*DATASET EXTRACT:*

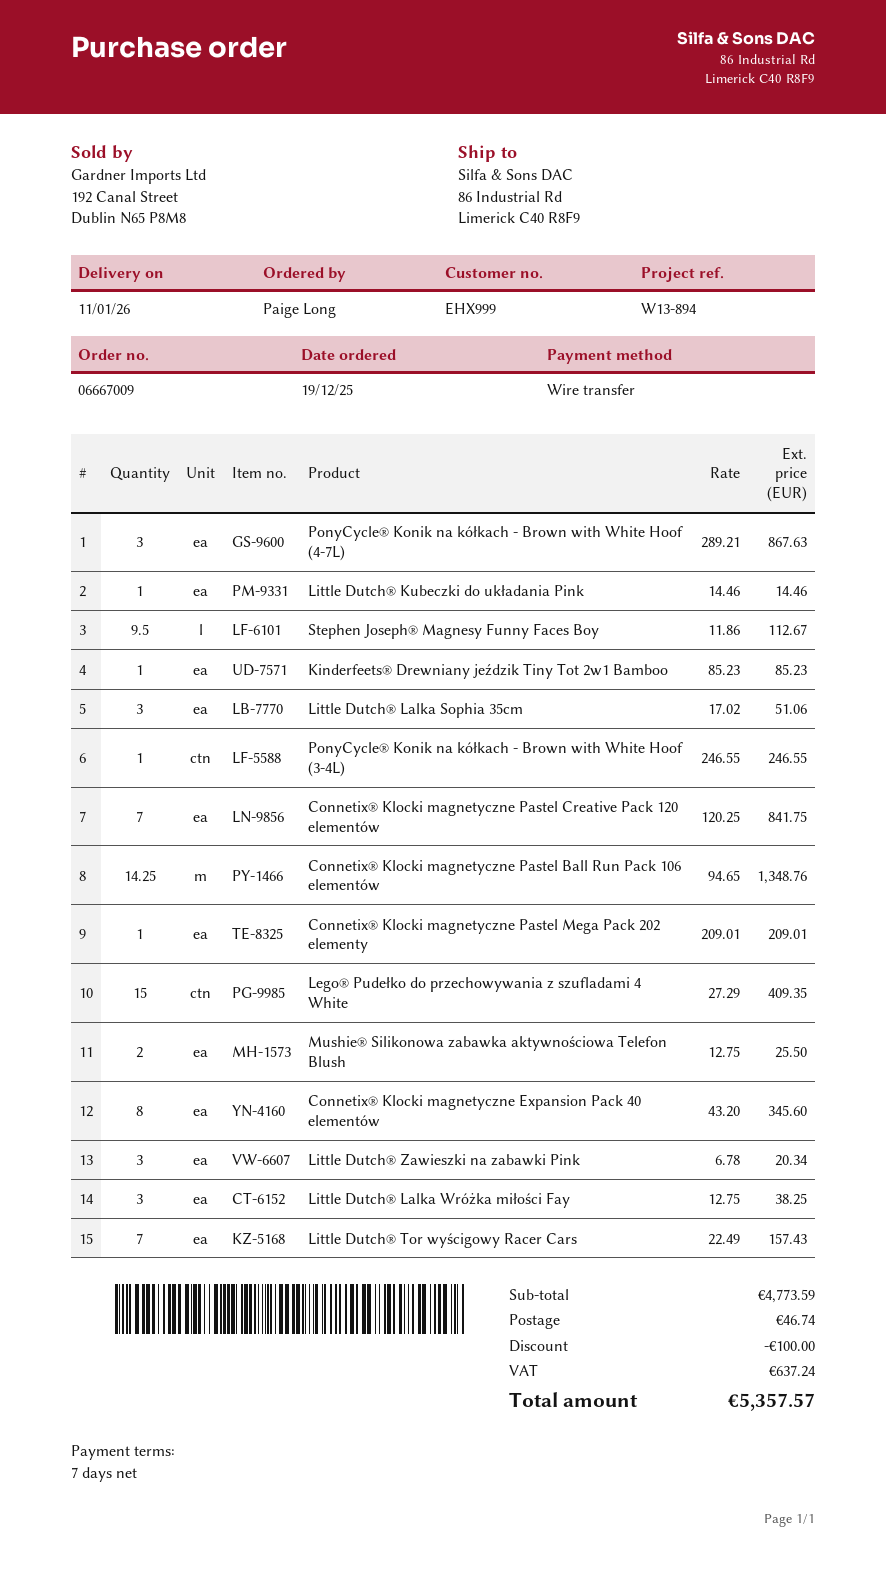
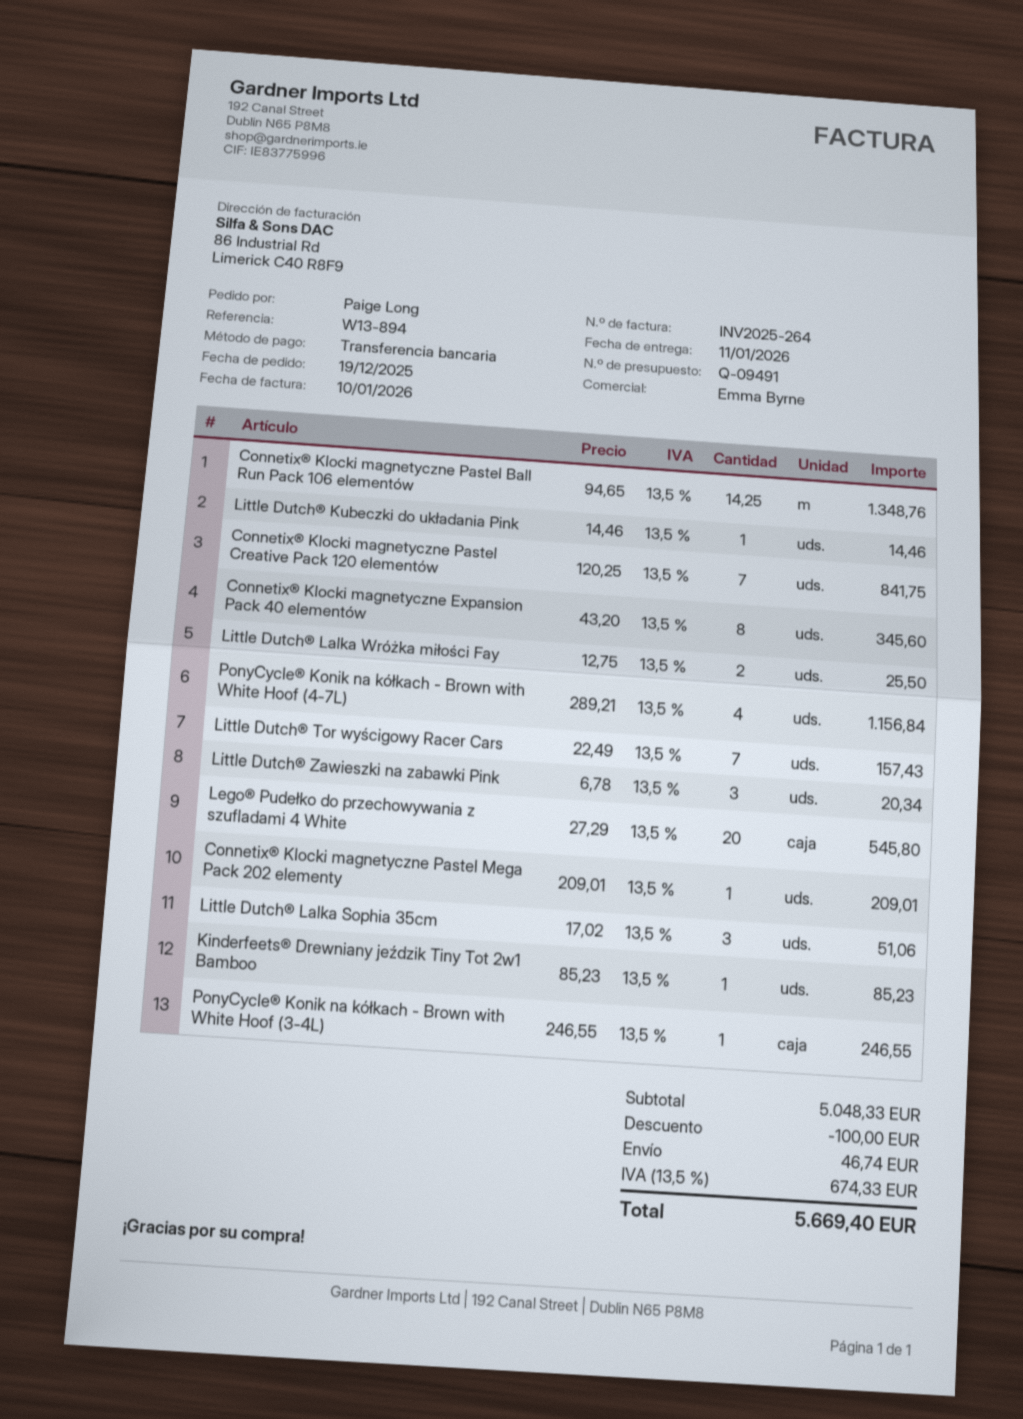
PonyCycle® Konik na kółkach - Brown with White Hoof (4-7L): 3 x 289.21 = 867.63 -> 4 x 289.21 = 1156.84
Stephen Joseph® Magnesy Funny Faces Boy: 9.5 x 11.86 = 112.67 -> none
Lego® Pudełko do przechowywania z szufladami 4 White: 15 x 27.29 = 409.35 -> 20 x 27.29 = 545.80
Mushie® Silikonowa zabawka aktywnościowa Telefon Blush: 2 x 12.75 = 25.50 -> none
Little Dutch® Lalka Wróżka miłości Fay: 3 x 12.75 = 38.25 -> 2 x 12.75 = 25.50
subtotal: 4773.59 -> 5048.33
tax: 637.24 -> 674.33
total: 5357.57 -> 5669.40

*EXERCISE:* Repeat word for word the lines above, from the first entry through the line containing "Lego® Pudełko do", with both ends kept and the pictures dropped.

*ANSWER SPACE:*
PonyCycle® Konik na kółkach - Brown with White Hoof (4-7L): 3 x 289.21 = 867.63 -> 4 x 289.21 = 1156.84
Stephen Joseph® Magnesy Funny Faces Boy: 9.5 x 11.86 = 112.67 -> none
Lego® Pudełko do przechowywania z szufladami 4 White: 15 x 27.29 = 409.35 -> 20 x 27.29 = 545.80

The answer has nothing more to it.